> **Required action**
The goal is an unaltered copy of the records below, minus any images.

*** Data shown Section Begins ***

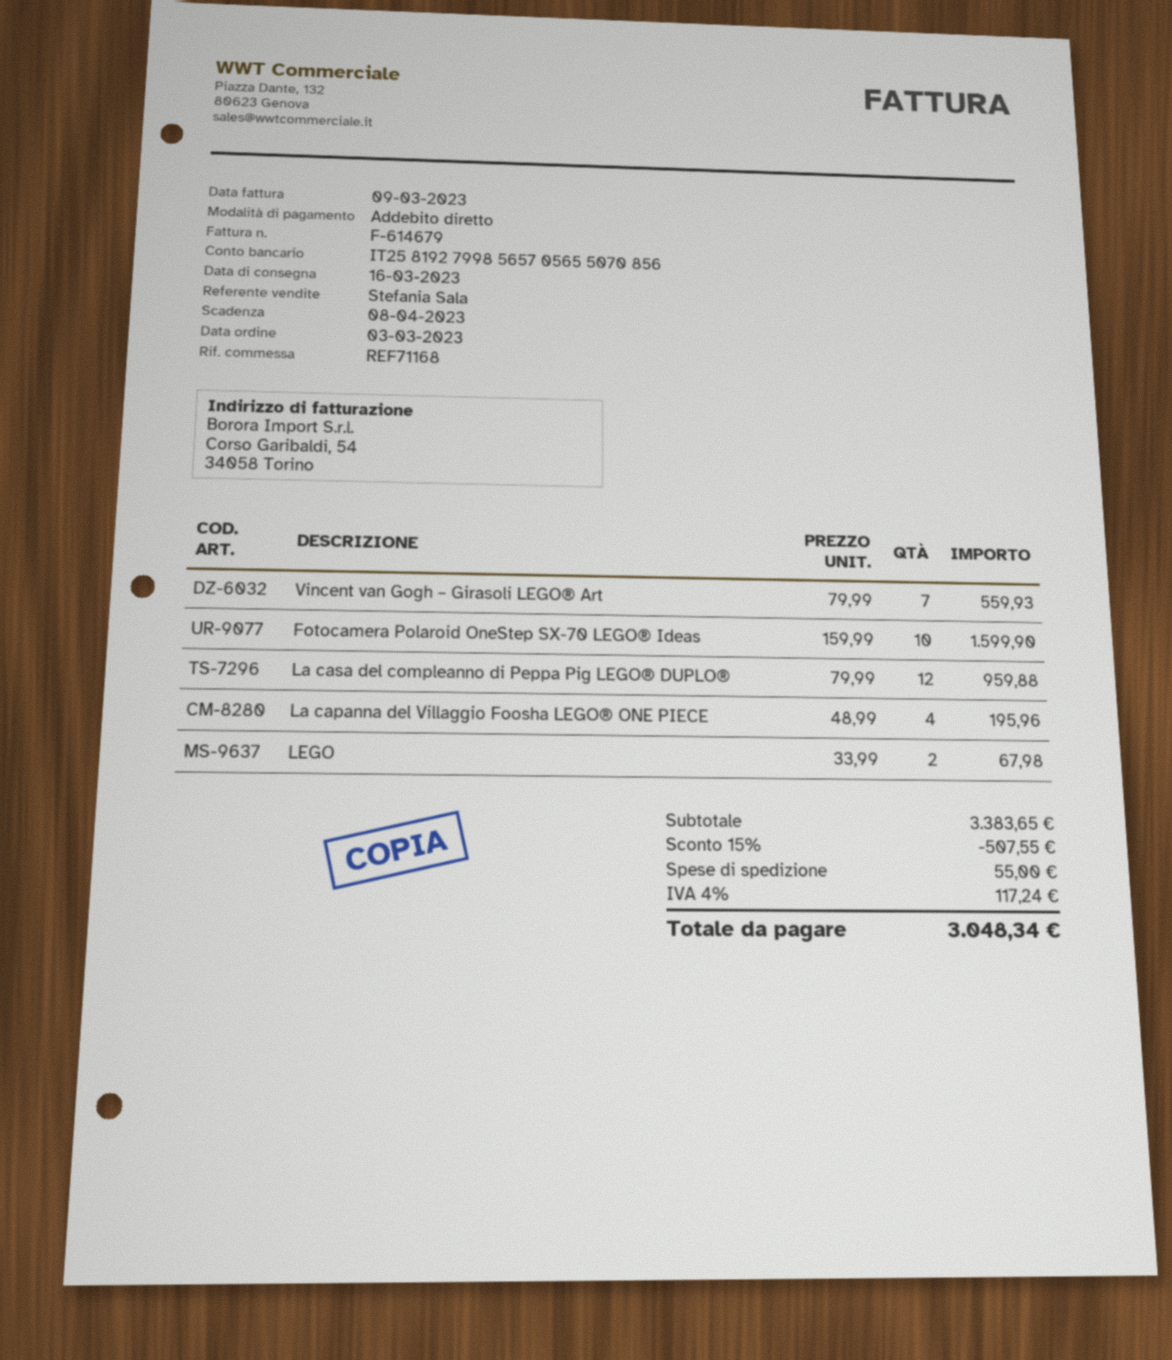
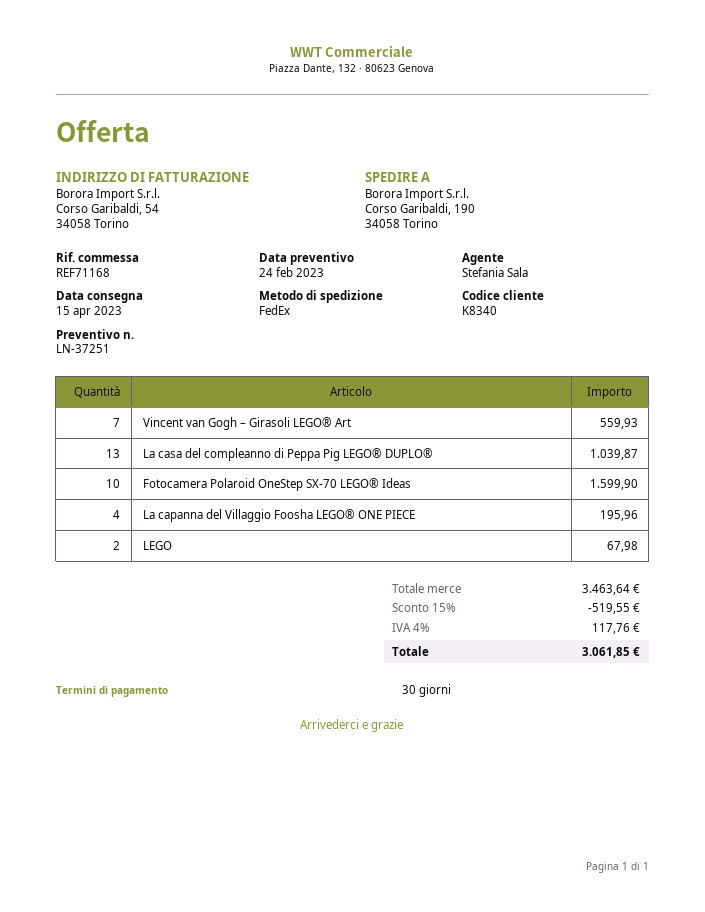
delivery date: 2023-03-16 -> 2023-04-15
La casa del compleanno di Peppa Pig LEGO® DUPLO®: 12 for 959.88 -> 13 for 1039.87
subtotal: 3383.65 -> 3463.64
discount: 15% = 507.55 -> 15% = 519.55
shipping: 55.00 -> none
tax: 4% = 117.24 -> 4% = 117.76
total: 3048.34 -> 3061.85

*** Data shown Section Ends ***

> **Finished exercise**
delivery date: 2023-03-16 -> 2023-04-15
La casa del compleanno di Peppa Pig LEGO® DUPLO®: 12 for 959.88 -> 13 for 1039.87
subtotal: 3383.65 -> 3463.64
discount: 15% = 507.55 -> 15% = 519.55
shipping: 55.00 -> none
tax: 4% = 117.24 -> 4% = 117.76
total: 3048.34 -> 3061.85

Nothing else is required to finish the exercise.